──────── Extracted material
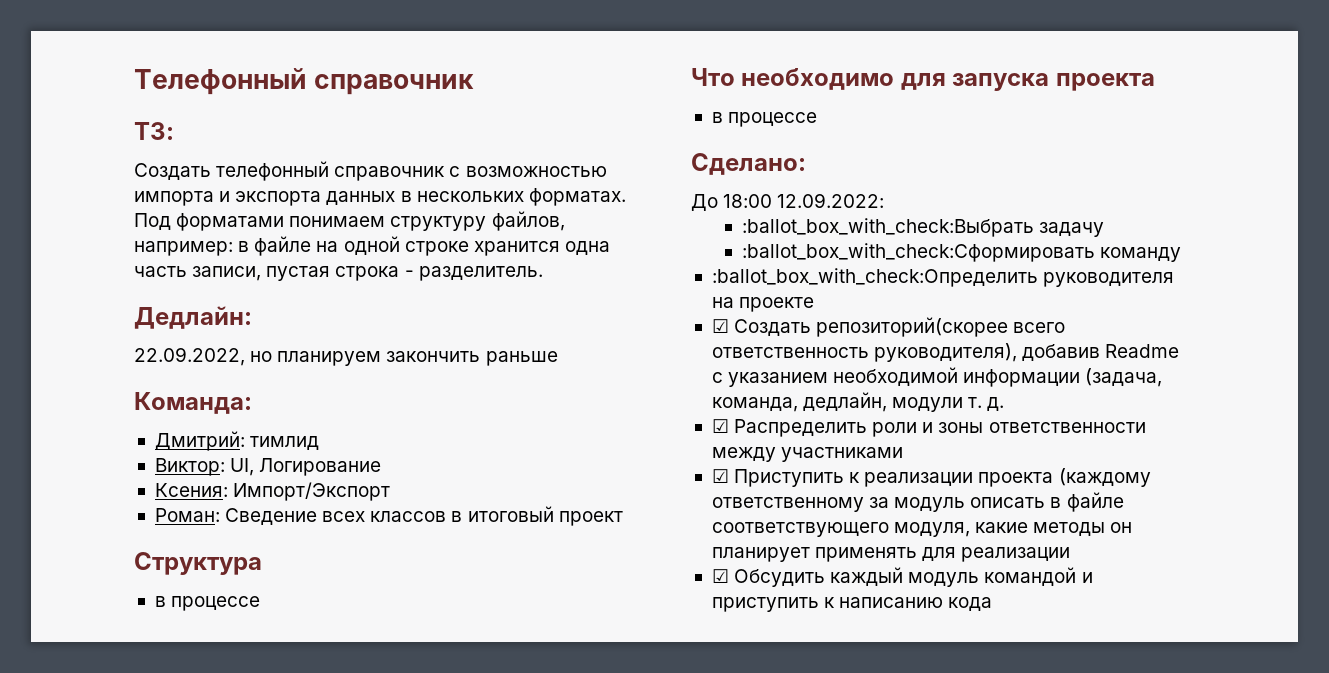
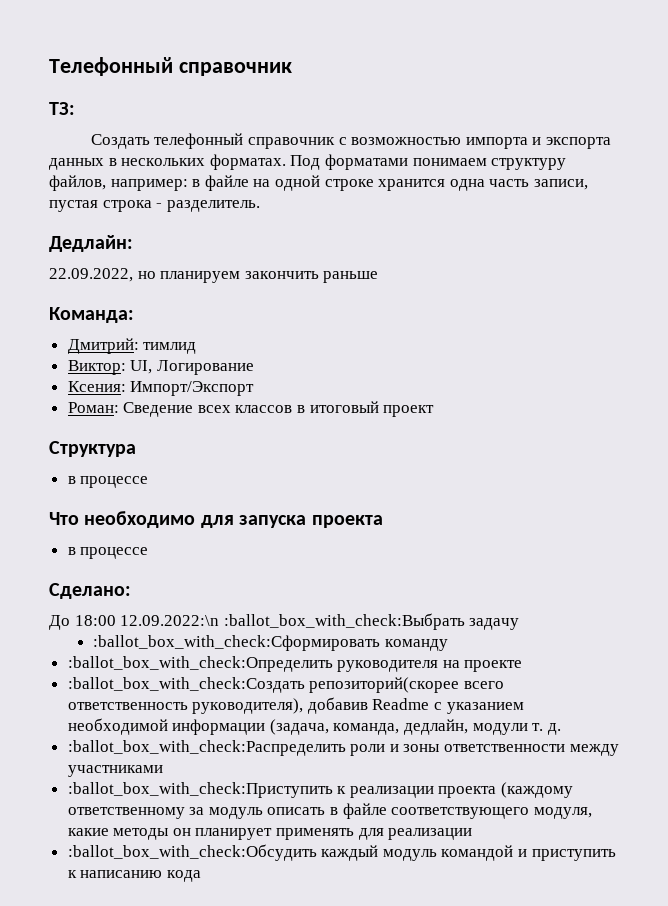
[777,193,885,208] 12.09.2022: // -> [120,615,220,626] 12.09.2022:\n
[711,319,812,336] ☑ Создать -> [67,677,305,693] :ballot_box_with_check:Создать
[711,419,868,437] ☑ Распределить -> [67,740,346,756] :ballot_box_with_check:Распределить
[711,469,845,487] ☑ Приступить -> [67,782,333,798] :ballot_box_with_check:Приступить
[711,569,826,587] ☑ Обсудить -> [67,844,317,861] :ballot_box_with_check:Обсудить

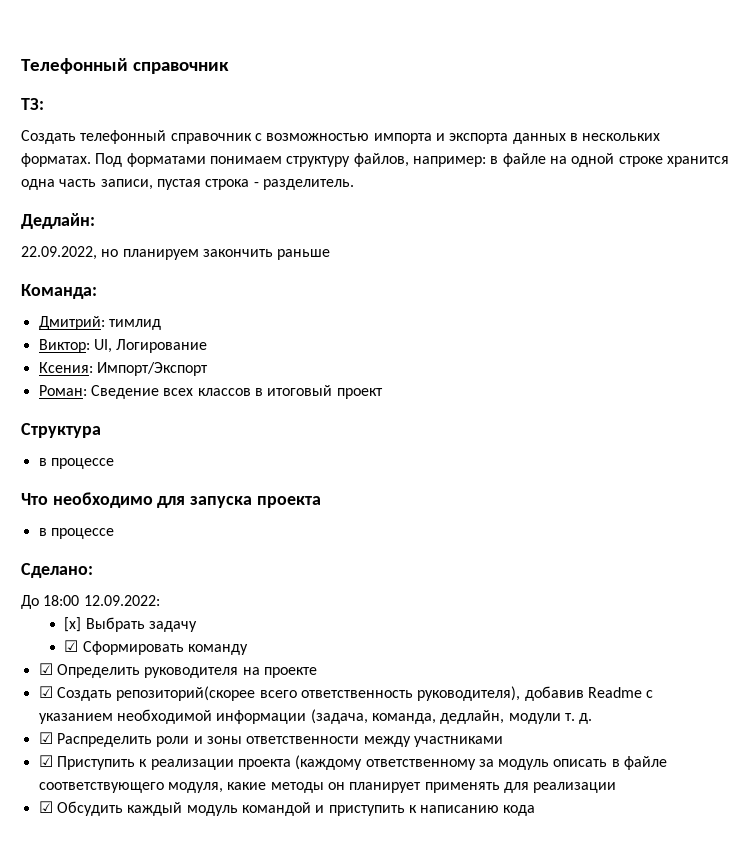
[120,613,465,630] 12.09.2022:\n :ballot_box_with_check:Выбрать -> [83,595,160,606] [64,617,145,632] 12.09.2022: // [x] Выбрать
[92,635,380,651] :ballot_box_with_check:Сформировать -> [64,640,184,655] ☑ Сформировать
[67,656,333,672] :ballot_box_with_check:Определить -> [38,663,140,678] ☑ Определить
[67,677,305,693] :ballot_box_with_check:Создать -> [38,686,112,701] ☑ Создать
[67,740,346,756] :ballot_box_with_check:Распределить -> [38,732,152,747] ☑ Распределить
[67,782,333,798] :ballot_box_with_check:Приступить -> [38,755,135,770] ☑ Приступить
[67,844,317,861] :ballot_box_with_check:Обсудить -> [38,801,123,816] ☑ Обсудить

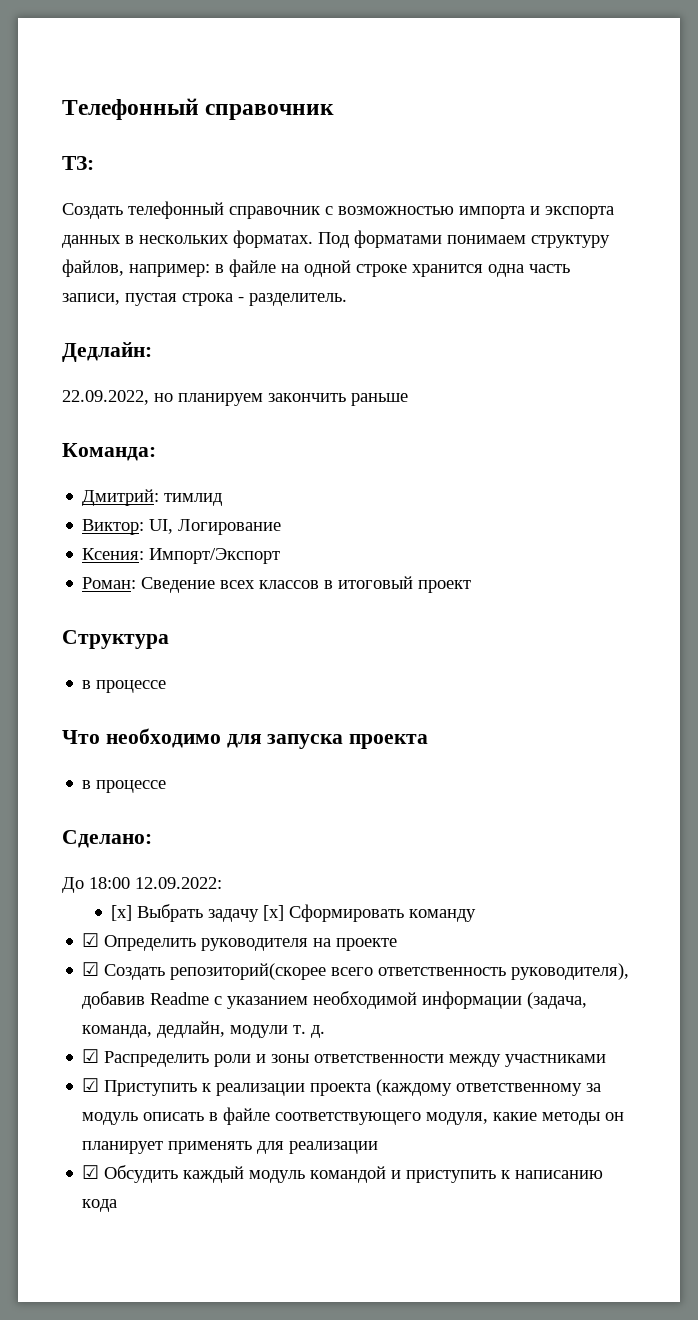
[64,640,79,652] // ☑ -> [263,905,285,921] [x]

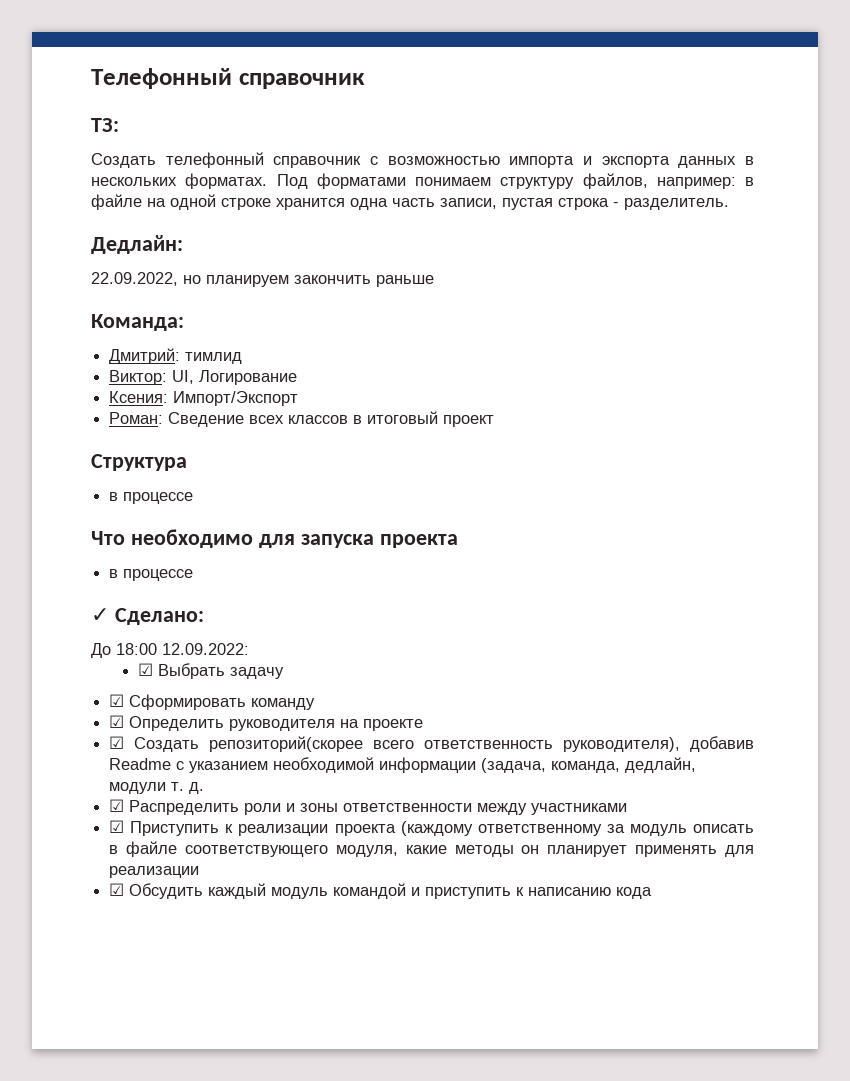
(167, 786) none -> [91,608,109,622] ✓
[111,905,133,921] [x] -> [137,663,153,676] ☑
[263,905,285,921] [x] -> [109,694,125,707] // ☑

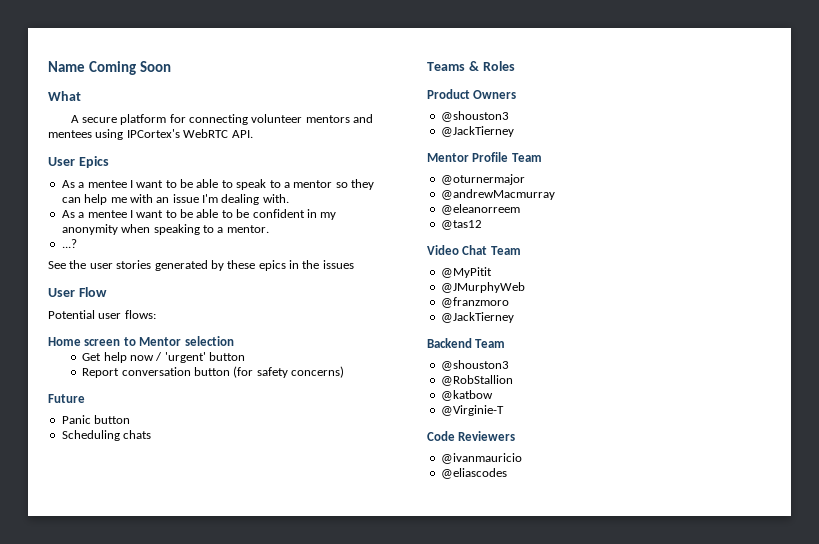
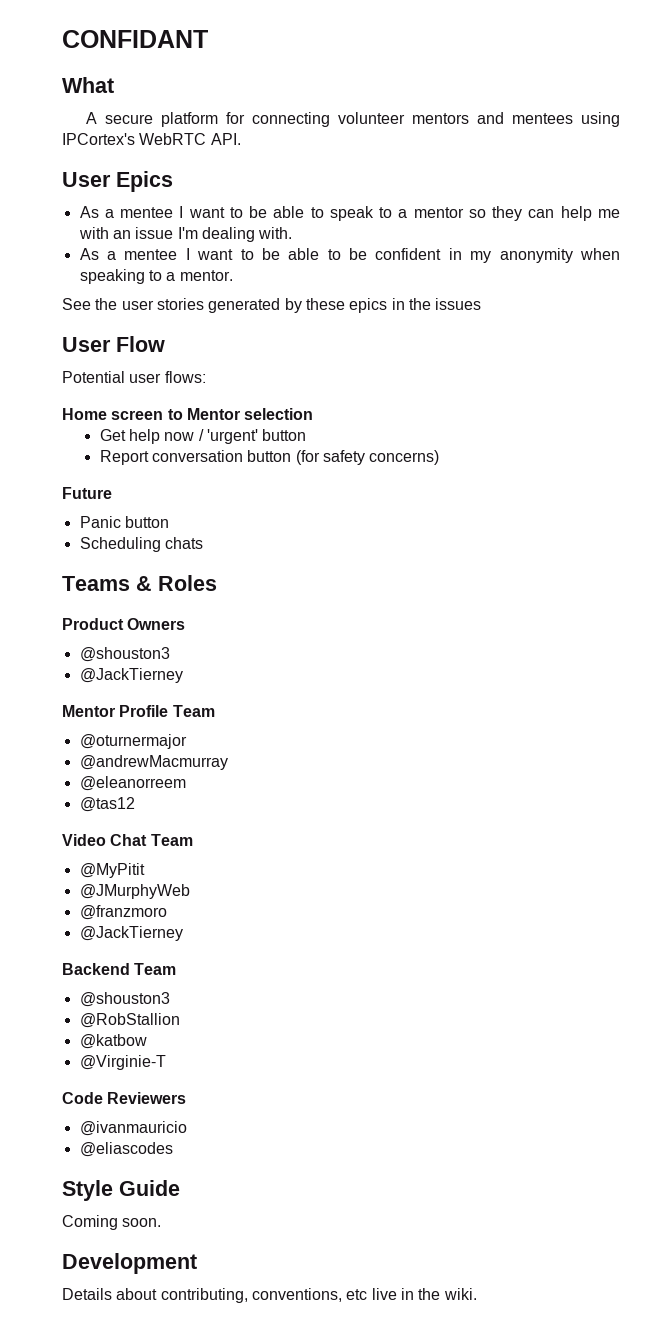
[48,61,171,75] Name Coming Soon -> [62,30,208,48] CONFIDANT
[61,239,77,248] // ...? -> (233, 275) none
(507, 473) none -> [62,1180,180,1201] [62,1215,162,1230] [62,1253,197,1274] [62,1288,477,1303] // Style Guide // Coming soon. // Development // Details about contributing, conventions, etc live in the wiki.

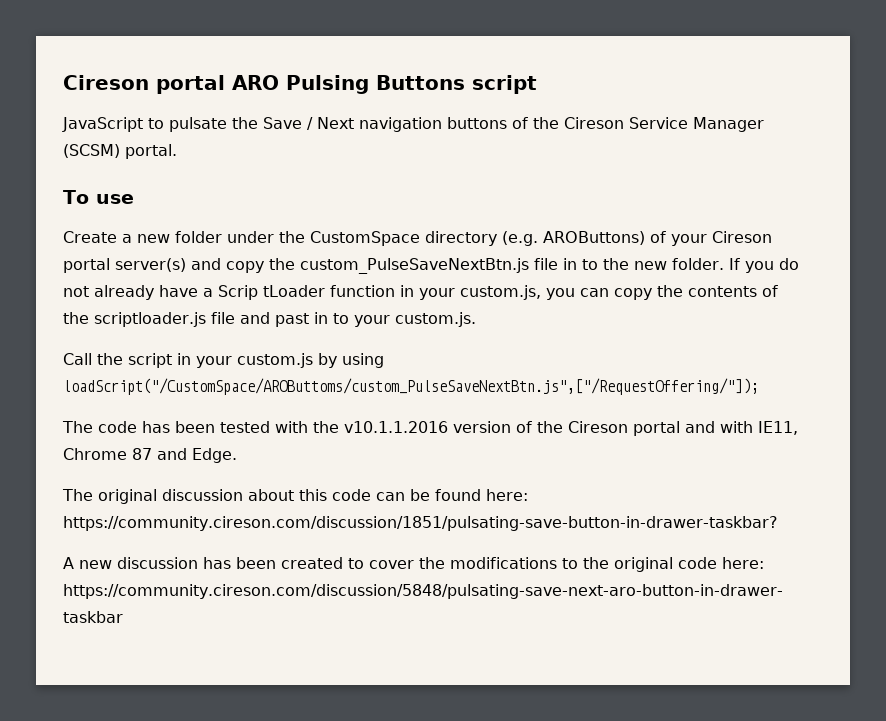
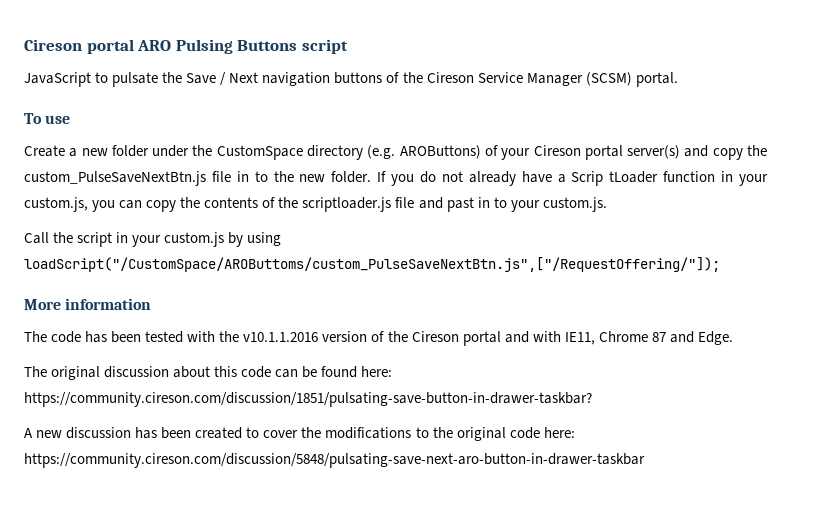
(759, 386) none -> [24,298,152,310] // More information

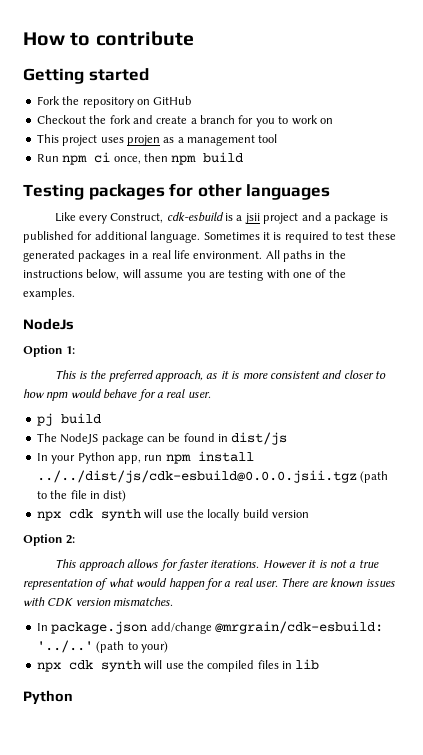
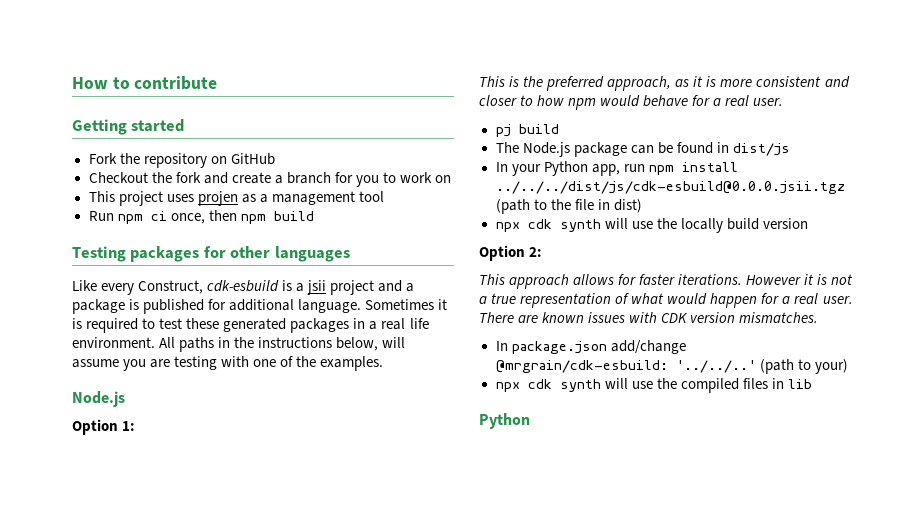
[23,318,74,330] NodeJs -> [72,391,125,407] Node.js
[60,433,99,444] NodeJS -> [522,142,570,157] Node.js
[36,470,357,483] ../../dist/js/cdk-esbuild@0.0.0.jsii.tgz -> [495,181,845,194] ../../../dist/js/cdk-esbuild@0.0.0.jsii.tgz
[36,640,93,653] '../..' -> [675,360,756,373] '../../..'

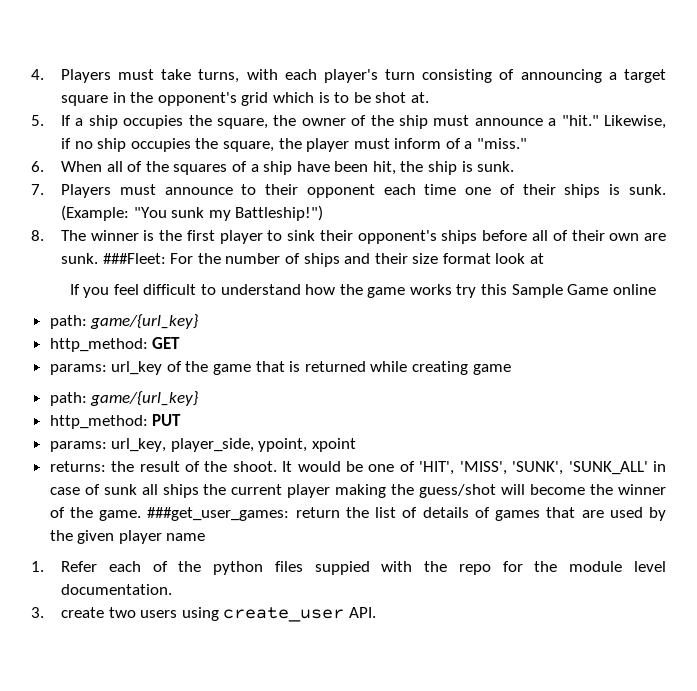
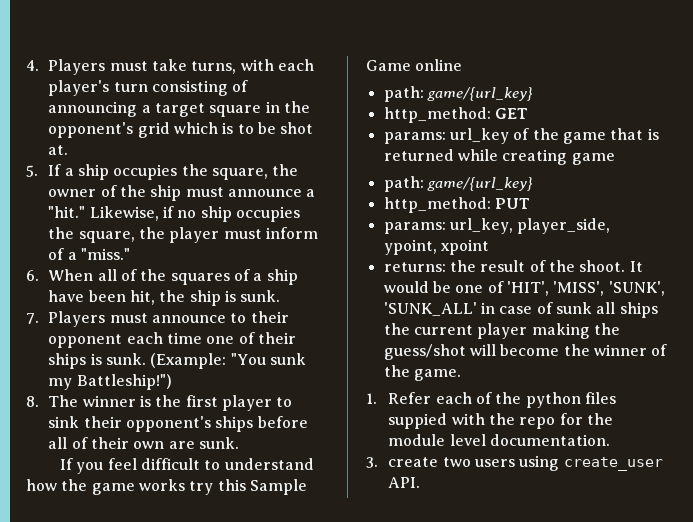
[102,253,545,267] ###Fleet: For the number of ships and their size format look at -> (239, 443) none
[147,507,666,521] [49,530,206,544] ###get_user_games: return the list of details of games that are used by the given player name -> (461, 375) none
────────────────
* Work to be completed
Word for word, write out the full listing, leaving the pictures aside.

* Response to this task
[777,193,885,208] 12.09.2022: // -> [120,615,220,626] 12.09.2022:\n
[711,319,812,336] ☑ Создать -> [67,677,305,693] :ballot_box_with_check:Создать
[711,419,868,437] ☑ Распределить -> [67,740,346,756] :ballot_box_with_check:Распределить
[711,469,845,487] ☑ Приступить -> [67,782,333,798] :ballot_box_with_check:Приступить
[711,569,826,587] ☑ Обсудить -> [67,844,317,861] :ballot_box_with_check:Обсудить

[120,613,465,630] 12.09.2022:\n :ballot_box_with_check:Выбрать -> [83,595,160,606] [64,617,145,632] 12.09.2022: // [x] Выбрать
[92,635,380,651] :ballot_box_with_check:Сформировать -> [64,640,184,655] ☑ Сформировать
[67,656,333,672] :ballot_box_with_check:Определить -> [38,663,140,678] ☑ Определить
[67,677,305,693] :ballot_box_with_check:Создать -> [38,686,112,701] ☑ Создать
[67,740,346,756] :ballot_box_with_check:Распределить -> [38,732,152,747] ☑ Распределить
[67,782,333,798] :ballot_box_with_check:Приступить -> [38,755,135,770] ☑ Приступить
[67,844,317,861] :ballot_box_with_check:Обсудить -> [38,801,123,816] ☑ Обсудить

[64,640,79,652] // ☑ -> [263,905,285,921] [x]

(167, 786) none -> [91,608,109,622] ✓
[111,905,133,921] [x] -> [137,663,153,676] ☑
[263,905,285,921] [x] -> [109,694,125,707] // ☑

[48,61,171,75] Name Coming Soon -> [62,30,208,48] CONFIDANT
[61,239,77,248] // ...? -> (233, 275) none
(507, 473) none -> [62,1180,180,1201] [62,1215,162,1230] [62,1253,197,1274] [62,1288,477,1303] // Style Guide // Coming soon. // Development // Details about contributing, conventions, etc live in the wiki.

(759, 386) none -> [24,298,152,310] // More information

[23,318,74,330] NodeJs -> [72,391,125,407] Node.js
[60,433,99,444] NodeJS -> [522,142,570,157] Node.js
[36,470,357,483] ../../dist/js/cdk-esbuild@0.0.0.jsii.tgz -> [495,181,845,194] ../../../dist/js/cdk-esbuild@0.0.0.jsii.tgz
[36,640,93,653] '../..' -> [675,360,756,373] '../../..'

[102,253,545,267] ###Fleet: For the number of ships and their size format look at -> (239, 443) none
[147,507,666,521] [49,530,206,544] ###get_user_games: return the list of details of games that are used by the given player name -> (461, 375) none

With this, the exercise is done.